Il y a quelques mois de cela, nous avions parlé des résultats découverts par les scientifiques au fil des années qui ont étudié en long et en large la production de phones et grâce auxquels le langage a jailli de la forme physique du son, d’autant plus qu’il existe désormais des automates capables de reproduire certaines fonctions essentielles du langage humain. La réussite de l’application scientifique des théories linguistiques et la commercialisation des machines que l’on attribue aux études sur le langage confirment qu’il s’agit d’un phénomène physique dont tous les secrets finiront par être dévoilés par le travail approfondi de la recherche scientifique.
Pourtant, si vous rapprochez le microscope de quelque chose d’assez long, il commencera à bouger. La science moderne étudie des niveaux de matière encore plus abstraits, comme ce fut le cas pour la physique quantique et ses découvertes renversantes en termes de conscience et de perception. En parallèle, les linguistes culturels s’intéressent aux aspects abstraits du langage, à ses relations réciproques avec la conscience, la perception et l’identité. Ils observent notamment comment les membres d’un groupe quelconque partagent toujours des similitudes culturelles et linguistiques constituées d’une terminologie et d’expressions pouvant être difficiles à comprendre pour des personnes étrangères à ce groupe. Bien que les groupes situés à sa périphérie lui ressemblent suffisamment pour établir des liens de communication, d’autres groupes présenteront des différences proportionnelles à la distance les séparant de l’autre groupe ainsi qu’à la densité du discours.
Bien plus que l’histoire, c’est la géographie qui définit notre apparence, notre manière de penser, la langue que nous parlons.
D’un autre côté, la fluidité du processus d’identification est connue de tous les acteurs et artistes en général, qui parviennent aisément à imiter des accents et des états d’âme, à se mettre dans la peau de personnages ne présentant parfois aucune caractéristique commune avec la personne qu’ils incarnent au quotidien. Un acteur risque par exemple de se perdre dans son jeu et de se confondre complètement avec son personnage, en oubliant sa véritable identité. On peut dire qu’il s’agit plus ou moins du mode d’existence de monsieur tout-le-monde : nous répétons constamment des actes que nous avons acquis et avec lesquels nous nous identifions parfaitement, au point d’oublier notre première identité. C’est comme répéter quelque chose pendant une longue période, cela devient un rituel, une tradition avant de se cristalliser et de devenir notre nouvelle culture.
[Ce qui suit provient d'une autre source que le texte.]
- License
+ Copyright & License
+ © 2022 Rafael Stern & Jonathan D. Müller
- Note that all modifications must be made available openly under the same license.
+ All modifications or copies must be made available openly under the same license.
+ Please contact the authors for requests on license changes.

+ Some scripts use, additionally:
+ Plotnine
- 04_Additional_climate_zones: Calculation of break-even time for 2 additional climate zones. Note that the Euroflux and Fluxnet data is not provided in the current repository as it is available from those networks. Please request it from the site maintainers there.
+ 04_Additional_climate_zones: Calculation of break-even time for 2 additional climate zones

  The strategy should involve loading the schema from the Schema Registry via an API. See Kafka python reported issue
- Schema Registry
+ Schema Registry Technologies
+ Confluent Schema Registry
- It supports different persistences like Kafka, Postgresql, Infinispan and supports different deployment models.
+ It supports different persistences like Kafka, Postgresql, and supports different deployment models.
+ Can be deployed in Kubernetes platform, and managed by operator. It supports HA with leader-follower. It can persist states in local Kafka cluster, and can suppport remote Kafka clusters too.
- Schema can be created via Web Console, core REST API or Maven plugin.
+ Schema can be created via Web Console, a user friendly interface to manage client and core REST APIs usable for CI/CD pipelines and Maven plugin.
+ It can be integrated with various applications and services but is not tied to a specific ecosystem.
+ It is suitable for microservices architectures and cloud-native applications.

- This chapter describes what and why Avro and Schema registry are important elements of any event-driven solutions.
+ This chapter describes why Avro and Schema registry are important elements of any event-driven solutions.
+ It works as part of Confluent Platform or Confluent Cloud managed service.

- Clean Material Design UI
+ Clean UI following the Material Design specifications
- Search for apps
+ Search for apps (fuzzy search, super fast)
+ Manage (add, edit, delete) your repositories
C’est ce sentiment profond de séparation qui fait naître le désir de devenir un autre. C’est à ce moment précis que nous prenons conscience que langage et identité sont synonymes de signification, de perception.
Après avoir compris ce phénomène, on comprend mieux pourquoi la traduction exige d’abandonner ses traits idiosyncrasiques pour s’imprégner du ton et des qualités du texte d’origine. La syntaxe et la prosodie sont révélatrices de l’identité de l’écrivain, qui transparaît au travers des vagues et trajectoires du fleuve de mots. Après avoir accompli ce premier travail important d’interprétation et d’identification, il faut prendre une décision toute aussi cruciale : comment conserver le sens que l’auteur souhaite donner au texte tout en conférant au texte d’arrivée une fluidité naturelle, authentique ?
C’est en abandonnant temporairement un ensemble de règles pour en embrasser d’autres que le traducteur doit « devenir un autre ».